The creditor renewed its argument on appeal, contending that the lower court had erred in concluding that the levy on the bank account was a levy on “money,” insisting that it was on the entire “debt” owed by the bank to the depositor and, as such, the account was subject to a continuing levy until the judgment was satisfied. The Appellate Division was unconvinced that it mattered whether a bank levy was classified as “money belonging to a defendant” or, more likely, “rights and credits of an equitable nature.” Rather, the Court held that, in either instance, a deposit account levy differs from wage and related executions that create a continuing lien, in concept, policy and procedure. Article 7, read literally, does apply to “debts.” To the Court, it was apparent from the context of New Jersey’s statutes, that the property subject to execution involves regularly recurring payments to the judgment debtor. Accordingly, the Court found logic to the continuing lien principle in the statute cited by the creditor, intended to capture, until paid, all installments. Further, the Court found that a bank account is not necessarily a “debt due” to the account holder from the bank in the sense the term is used in the statute dealing with garnishing debts. Rather, considering the unpredictable nature of the deposits and withdrawals and the fluctuating balance on any given day, a bank account titled to a debtor is more akin to a sum of money, or a right and credit, belonging to the debtor. Therefore, it is subject to garnishment by a third party judgment creditor only to the extent funds happen to be available at a specific point in time.

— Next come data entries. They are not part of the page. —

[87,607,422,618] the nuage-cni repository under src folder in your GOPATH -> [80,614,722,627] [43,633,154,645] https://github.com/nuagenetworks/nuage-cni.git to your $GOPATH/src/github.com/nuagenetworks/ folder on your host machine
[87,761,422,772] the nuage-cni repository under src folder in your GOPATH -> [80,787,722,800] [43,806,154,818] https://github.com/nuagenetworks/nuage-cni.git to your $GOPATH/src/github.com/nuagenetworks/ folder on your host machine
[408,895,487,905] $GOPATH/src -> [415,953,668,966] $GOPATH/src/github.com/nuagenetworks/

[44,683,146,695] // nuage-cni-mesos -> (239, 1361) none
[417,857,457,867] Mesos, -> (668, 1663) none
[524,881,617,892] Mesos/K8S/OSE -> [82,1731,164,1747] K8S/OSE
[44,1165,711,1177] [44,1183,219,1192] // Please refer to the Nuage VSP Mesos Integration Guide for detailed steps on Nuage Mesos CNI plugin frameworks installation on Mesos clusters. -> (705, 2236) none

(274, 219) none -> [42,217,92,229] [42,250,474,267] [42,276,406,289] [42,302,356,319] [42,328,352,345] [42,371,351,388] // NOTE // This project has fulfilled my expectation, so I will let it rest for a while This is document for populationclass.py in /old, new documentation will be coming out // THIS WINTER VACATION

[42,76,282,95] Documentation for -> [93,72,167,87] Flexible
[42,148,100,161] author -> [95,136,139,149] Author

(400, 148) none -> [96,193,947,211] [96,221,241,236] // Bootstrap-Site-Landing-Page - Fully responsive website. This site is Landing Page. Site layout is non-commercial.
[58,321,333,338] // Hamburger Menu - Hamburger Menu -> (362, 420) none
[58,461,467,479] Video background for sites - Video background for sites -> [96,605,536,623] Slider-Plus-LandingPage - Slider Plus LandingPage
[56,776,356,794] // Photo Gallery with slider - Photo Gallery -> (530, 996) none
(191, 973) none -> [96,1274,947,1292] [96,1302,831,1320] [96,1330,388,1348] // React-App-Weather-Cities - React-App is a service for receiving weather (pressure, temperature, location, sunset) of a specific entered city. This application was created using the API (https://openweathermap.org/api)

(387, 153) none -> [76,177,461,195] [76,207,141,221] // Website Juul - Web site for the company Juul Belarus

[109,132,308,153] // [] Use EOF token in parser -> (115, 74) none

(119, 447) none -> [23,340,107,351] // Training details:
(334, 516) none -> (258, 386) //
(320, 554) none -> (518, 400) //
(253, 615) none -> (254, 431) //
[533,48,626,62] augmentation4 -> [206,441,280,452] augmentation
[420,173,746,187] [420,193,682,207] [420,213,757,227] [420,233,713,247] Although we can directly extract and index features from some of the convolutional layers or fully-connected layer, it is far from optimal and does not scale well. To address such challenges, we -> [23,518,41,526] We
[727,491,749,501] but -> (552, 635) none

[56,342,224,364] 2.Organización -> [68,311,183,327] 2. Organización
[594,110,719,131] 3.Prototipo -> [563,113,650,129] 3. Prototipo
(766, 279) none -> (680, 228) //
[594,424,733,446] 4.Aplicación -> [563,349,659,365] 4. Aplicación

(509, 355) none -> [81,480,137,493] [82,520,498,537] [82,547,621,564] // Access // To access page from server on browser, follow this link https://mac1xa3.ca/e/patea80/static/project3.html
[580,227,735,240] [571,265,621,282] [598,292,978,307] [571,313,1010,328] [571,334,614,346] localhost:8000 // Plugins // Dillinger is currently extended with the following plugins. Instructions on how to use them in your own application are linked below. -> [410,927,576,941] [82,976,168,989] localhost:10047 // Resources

Thus, the Court found that the bank levy was fixed in time as of the date the sheriff served the writ. The execution and levy contained no language evidencing an intention to create a continuing lien against the debtors’ bank account. In affirming, the Court observed that the creditor could have, but did not, choose to re-use the same writ of execution, valid for two years from the date of issuance, by instructing the sheriff to return to the bank and make another levy at a specified time if it had reason to believe the debtors had placed additional funds into the account or to intermittently return, as some creditors do at the beginning of each month when a debtor may routinely deposit funds into an account.